▸ **Prompt**:
From the listing below, copy every line with the word "schilderij".

▸ **Task input**:
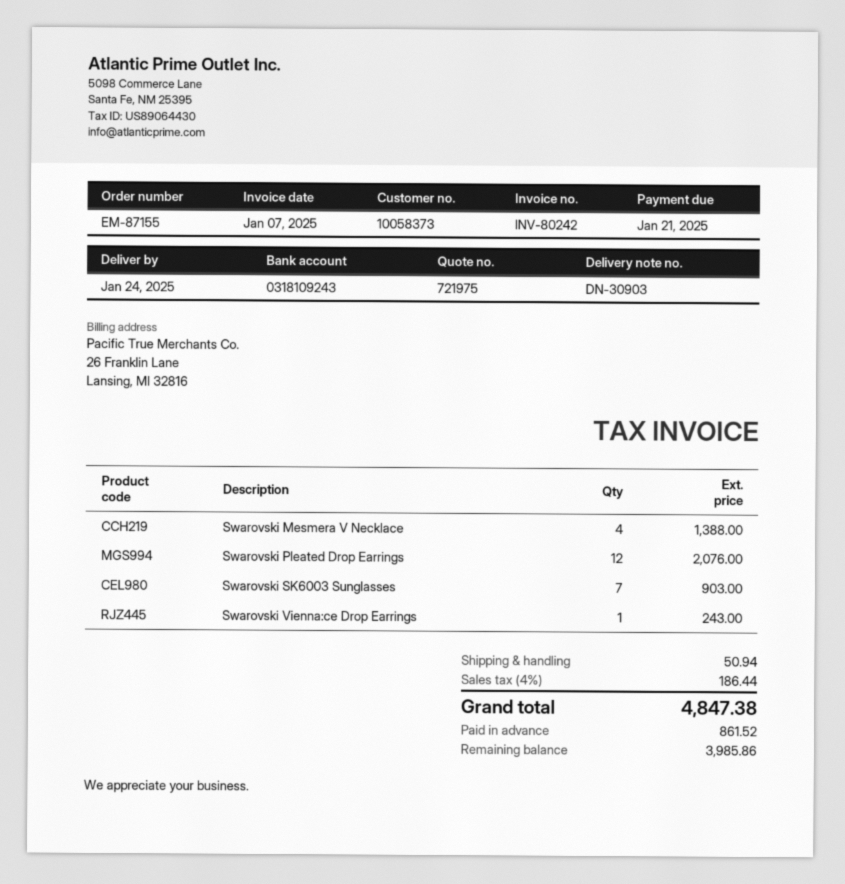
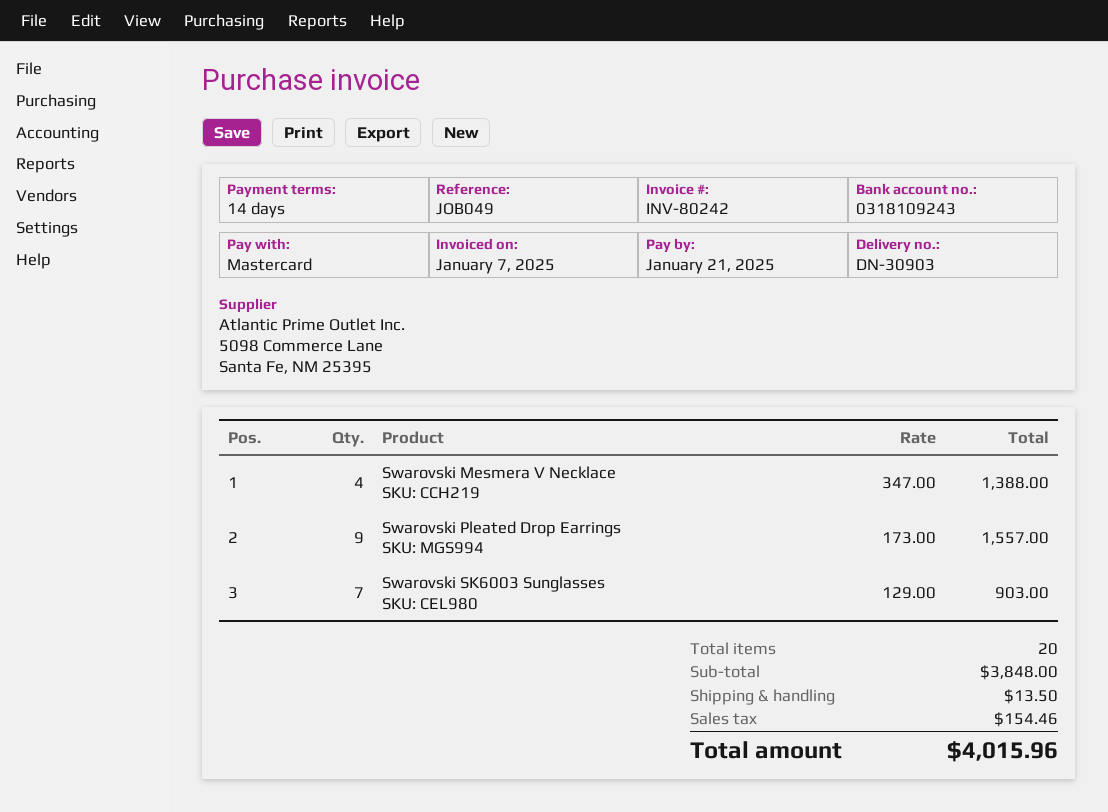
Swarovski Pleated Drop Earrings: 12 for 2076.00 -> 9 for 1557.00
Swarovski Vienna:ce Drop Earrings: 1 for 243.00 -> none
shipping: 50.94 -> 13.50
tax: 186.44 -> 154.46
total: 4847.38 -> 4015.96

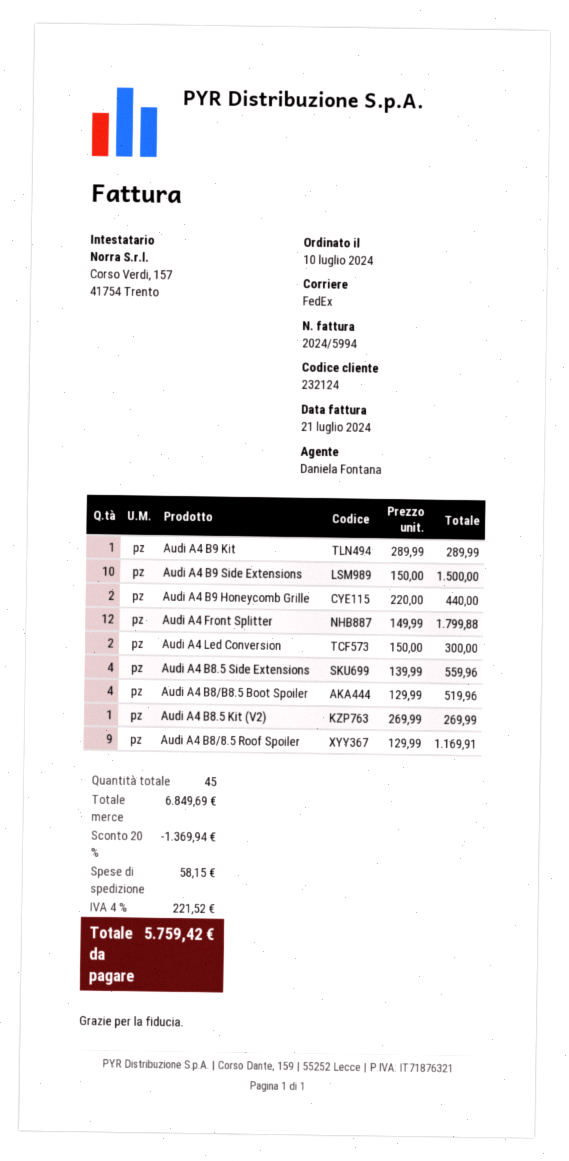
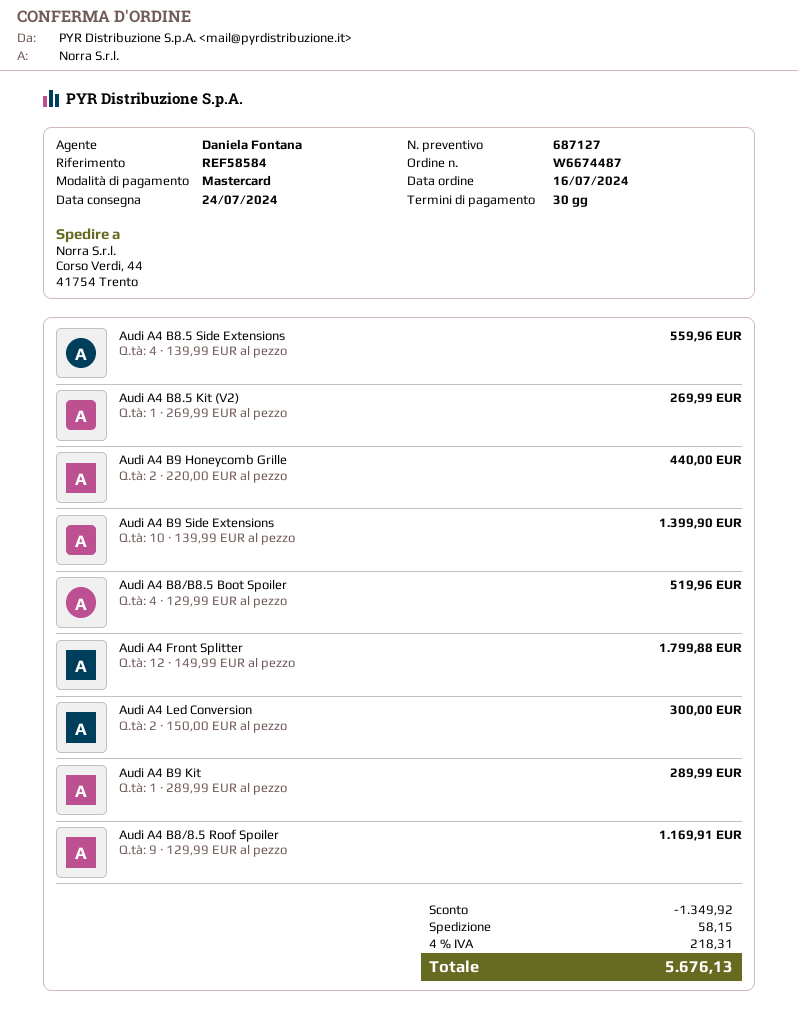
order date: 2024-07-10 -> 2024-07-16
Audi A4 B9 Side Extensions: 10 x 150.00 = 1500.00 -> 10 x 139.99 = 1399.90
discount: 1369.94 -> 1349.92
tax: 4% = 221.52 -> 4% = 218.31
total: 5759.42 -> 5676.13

* * *

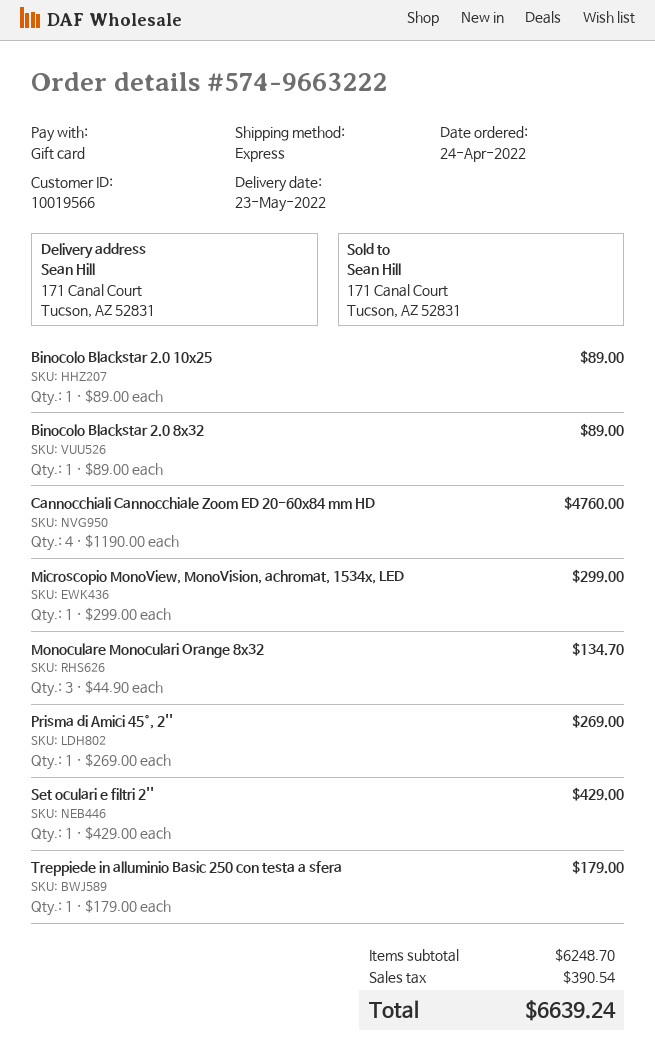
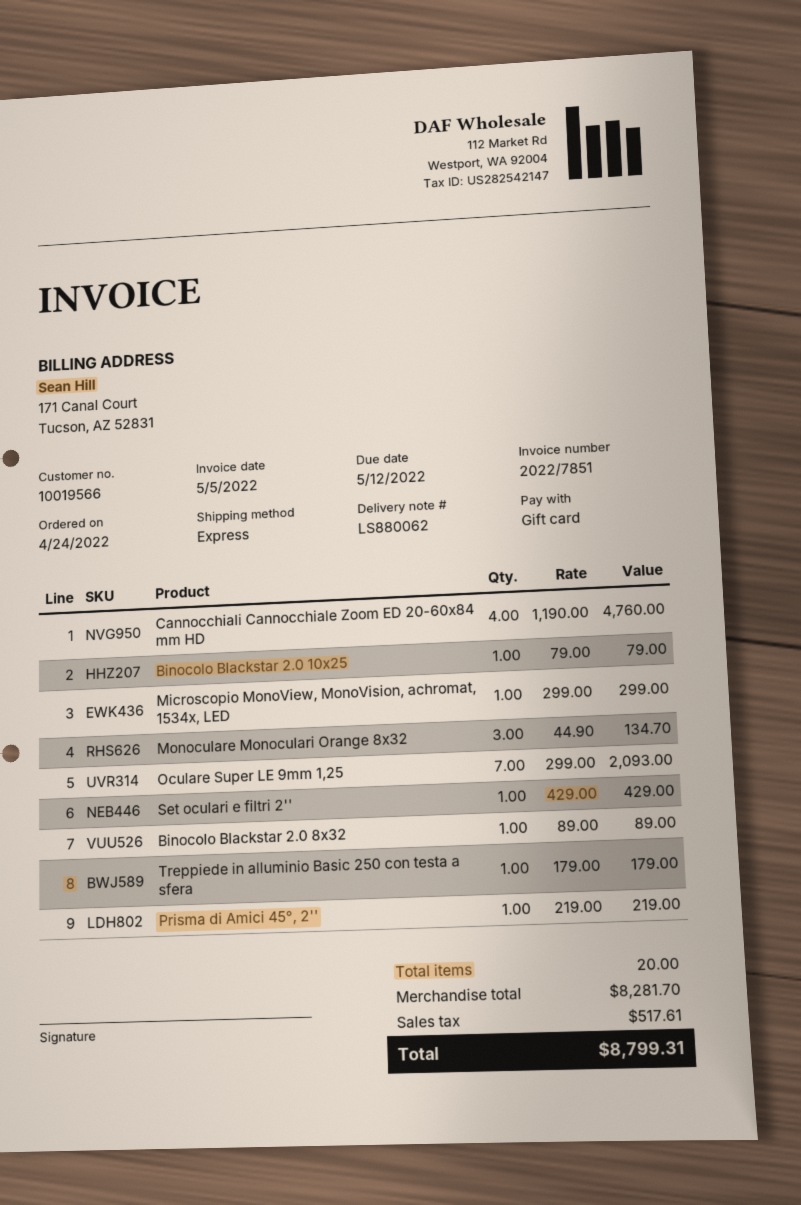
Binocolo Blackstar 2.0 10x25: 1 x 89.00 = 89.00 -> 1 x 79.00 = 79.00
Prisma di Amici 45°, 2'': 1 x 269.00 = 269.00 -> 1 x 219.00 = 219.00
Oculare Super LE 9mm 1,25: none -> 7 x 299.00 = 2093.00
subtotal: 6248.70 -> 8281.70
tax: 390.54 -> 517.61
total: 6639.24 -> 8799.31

==

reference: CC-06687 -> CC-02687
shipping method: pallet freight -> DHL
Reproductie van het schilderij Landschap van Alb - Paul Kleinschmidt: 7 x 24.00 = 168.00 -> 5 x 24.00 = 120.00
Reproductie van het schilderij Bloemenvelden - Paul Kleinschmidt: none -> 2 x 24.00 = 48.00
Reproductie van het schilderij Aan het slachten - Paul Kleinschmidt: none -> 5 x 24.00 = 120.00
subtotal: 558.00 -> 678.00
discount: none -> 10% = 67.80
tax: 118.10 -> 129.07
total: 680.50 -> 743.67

▸ **Task response**:
Reproductie van het schilderij Landschap van Alb - Paul Kleinschmidt: 7 x 24.00 = 168.00 -> 5 x 24.00 = 120.00
Reproductie van het schilderij Bloemenvelden - Paul Kleinschmidt: none -> 2 x 24.00 = 48.00
Reproductie van het schilderij Aan het slachten - Paul Kleinschmidt: none -> 5 x 24.00 = 120.00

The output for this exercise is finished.